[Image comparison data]
┌──

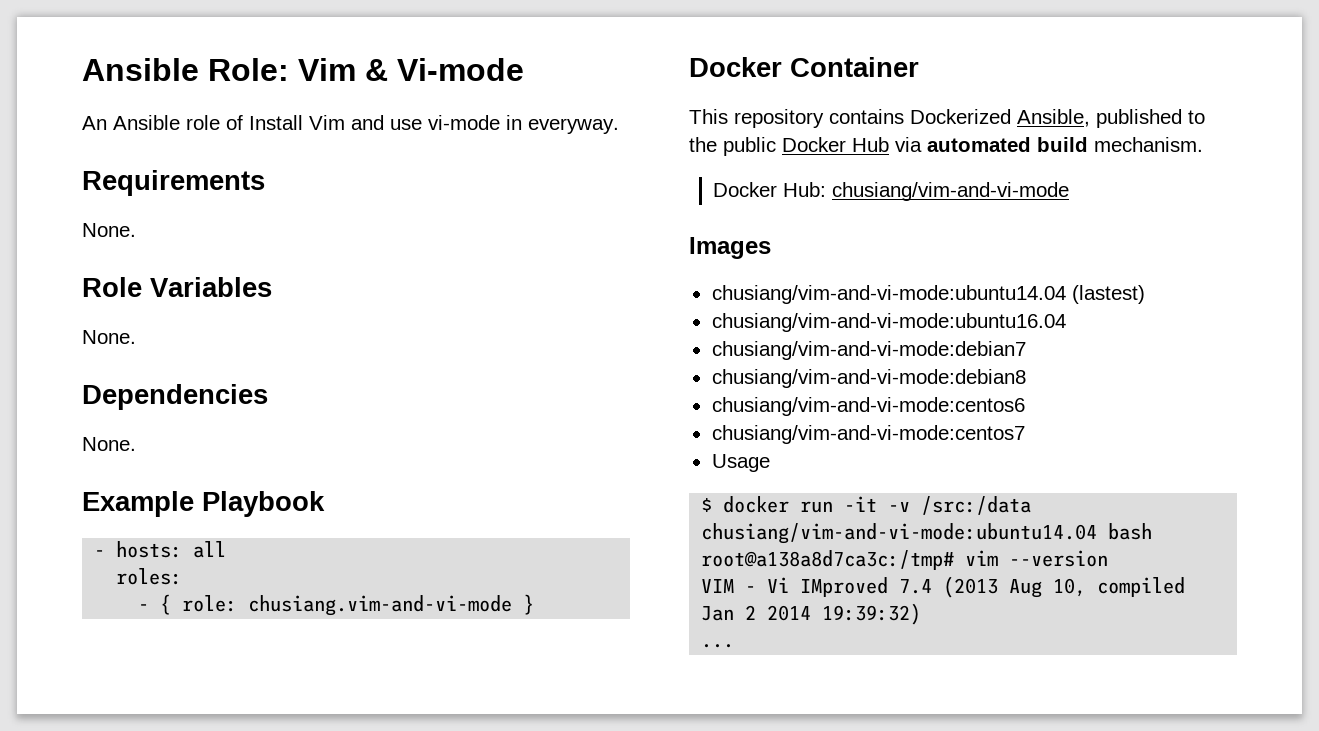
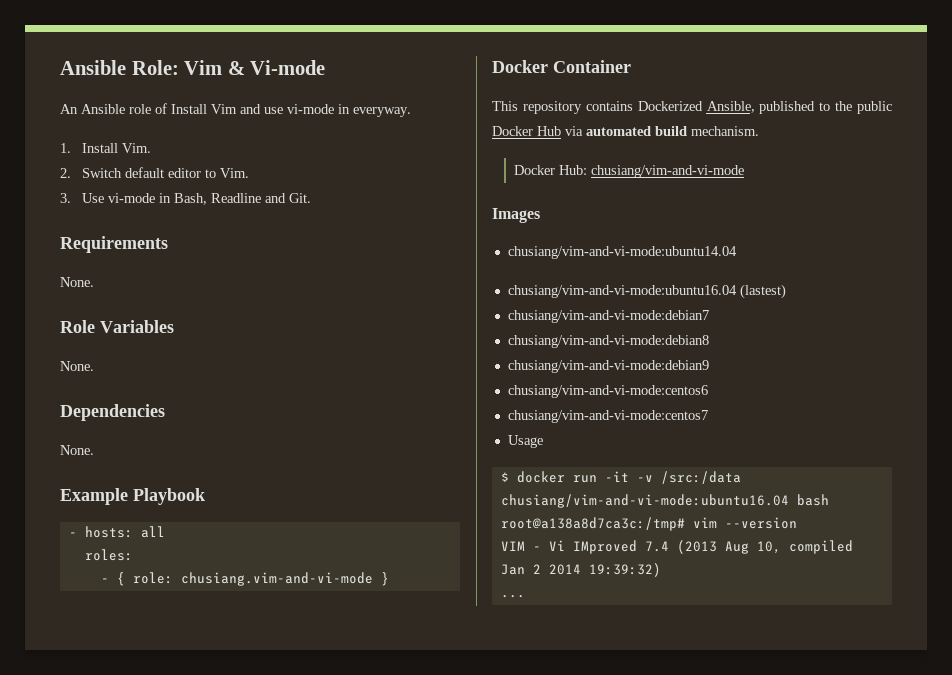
(619, 126) none -> [60,143,152,153] [60,167,250,178] [60,193,312,205] // 1. Install Vim. // 2. Switch default editor to Vim. // 3. Use vi-mode in Bash, Readline and Git.
[1071,285,1145,304] [711,313,1066,332] (lastest) // chusiang/vim-and-vi-mode:ubuntu16.04 -> [507,284,786,299] // chusiang/vim-and-vi-mode:ubuntu16.04 (lastest)
(1026, 378) none -> [507,360,709,373] // chusiang/vim-and-vi-mode:debian9
[701,523,1098,544] chusiang/vim-and-vi-mode:ubuntu14.04 -> [500,494,789,508] chusiang/vim-and-vi-mode:ubuntu16.04

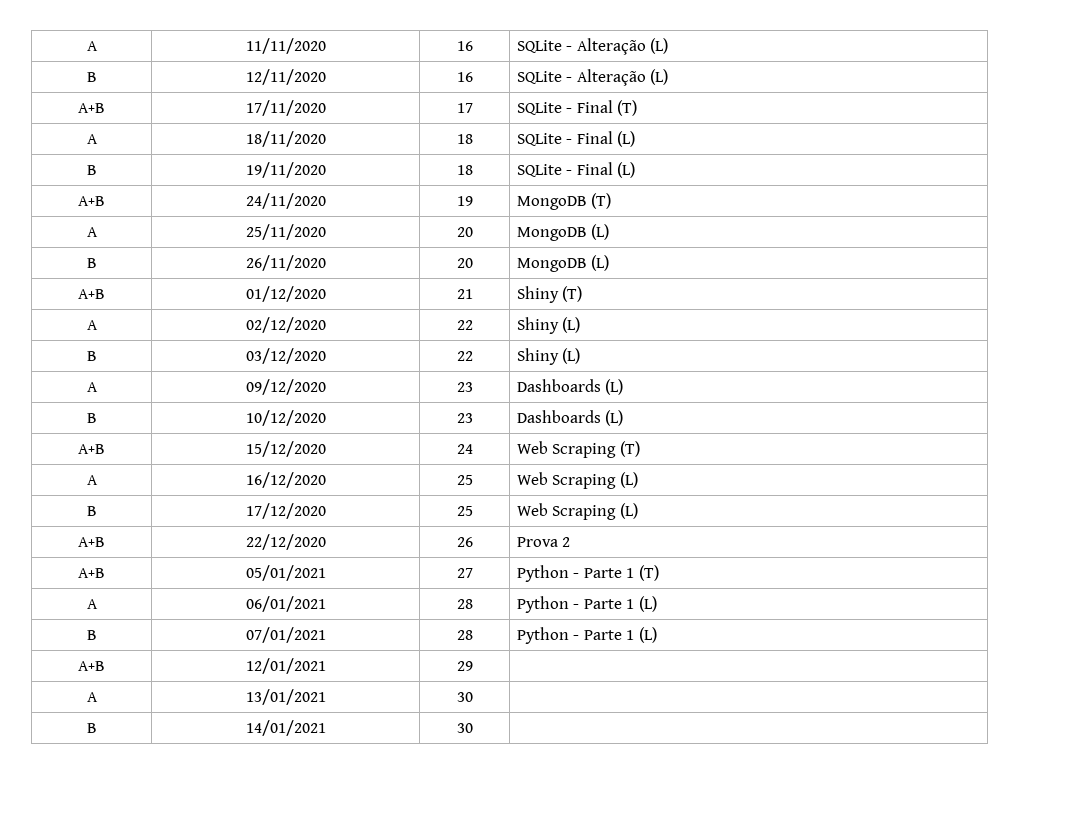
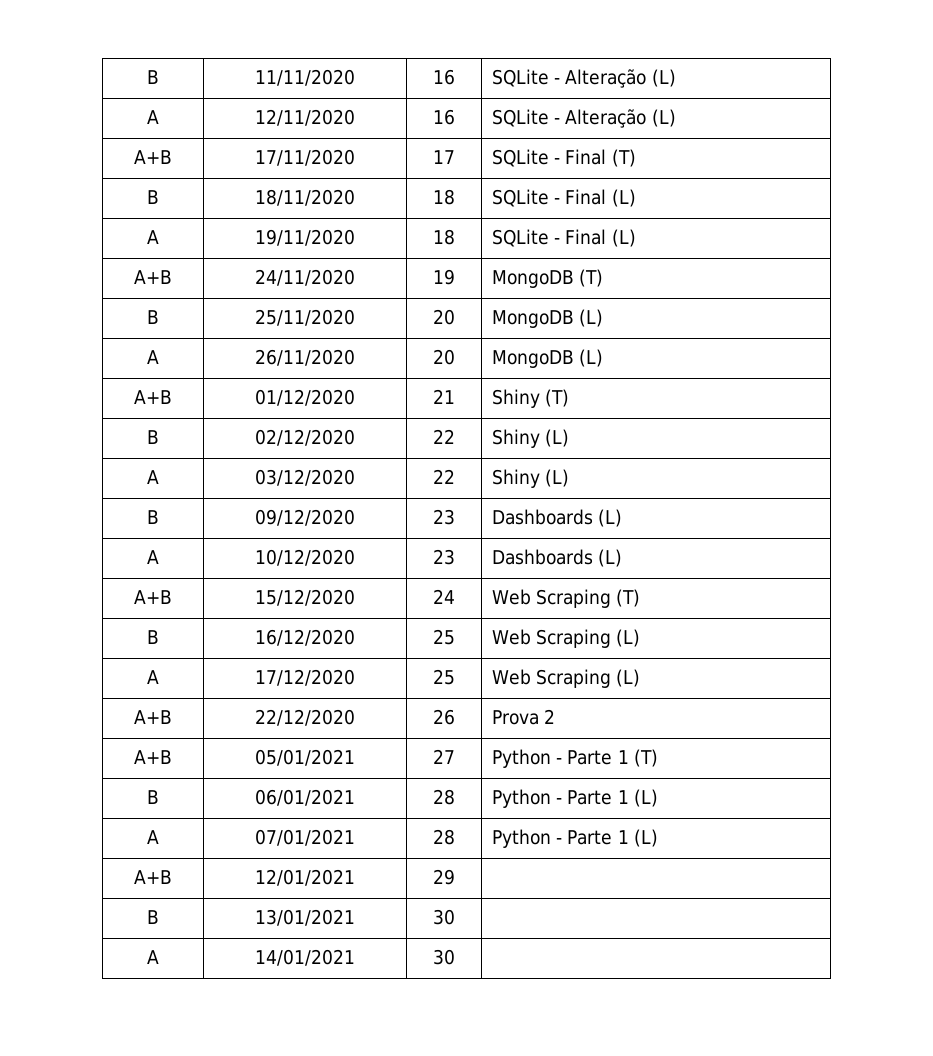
[86,41,98,51] A -> [147,70,159,84] B
[86,72,97,82] B -> [147,110,159,124] A
[86,134,98,144] A -> [147,190,159,204] B
[86,165,97,175] B -> [147,230,159,244] A
[86,227,98,237] A -> [147,310,159,324] B
[86,258,97,268] B -> [147,350,159,364] A
[86,320,98,330] A -> [147,430,159,444] B
[86,351,97,361] B -> [147,470,159,484] A
[86,382,98,392] A -> [147,510,159,524] B
[86,413,97,423] B -> [147,550,159,564] A
[86,475,98,485] A -> [147,630,159,644] B
[86,506,97,516] B -> [147,670,159,684] A
[86,599,98,609] A -> [147,790,159,804] B
[86,630,97,640] B -> [147,830,159,844] A
[86,692,98,702] A -> [147,910,159,924] B
[86,723,97,733] B -> [147,950,159,964] A

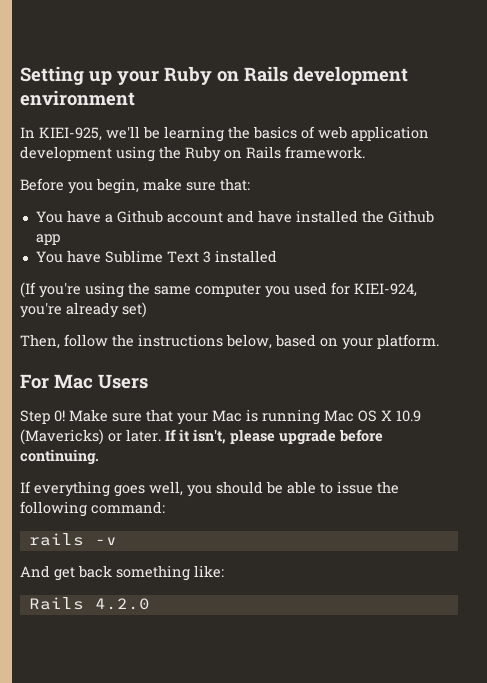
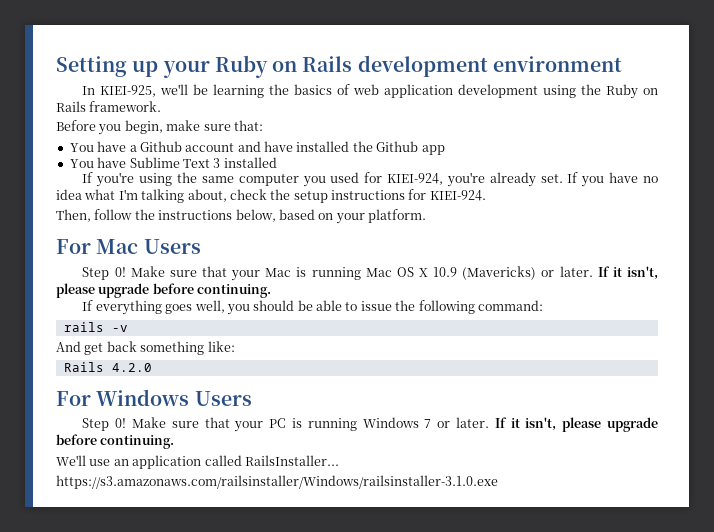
[20,282,36,298] (If -> [82,172,94,183] If
[122,302,147,318] set) -> [540,172,658,187] [56,189,486,203] set. If you have no idea what I'm talking about, check the setup instructions for KIEI-924.
(150, 604) none -> [56,389,252,406] [82,417,658,432] [56,434,175,449] [56,455,339,469] [56,475,498,489] // For Windows Users // Step 0! Make sure that your PC is running Windows 7 or later. If it isn't, please upgrade before continuing. // We'll use an application called RailsInstaller... // https://s3.amazonaws.com/railsinstaller/Windows/railsinstaller-3.1.0.exe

└──

Work required:
For this exercise, please output exactly the lines above starting at the line with "[86,413,97,423] B -> [147,550,159,564] A" and ending at the line with "[86,723,97,733] B -> [147,950,159,964] A", ends included.

Response for this exercise:
[86,413,97,423] B -> [147,550,159,564] A
[86,475,98,485] A -> [147,630,159,644] B
[86,506,97,516] B -> [147,670,159,684] A
[86,599,98,609] A -> [147,790,159,804] B
[86,630,97,640] B -> [147,830,159,844] A
[86,692,98,702] A -> [147,910,159,924] B
[86,723,97,733] B -> [147,950,159,964] A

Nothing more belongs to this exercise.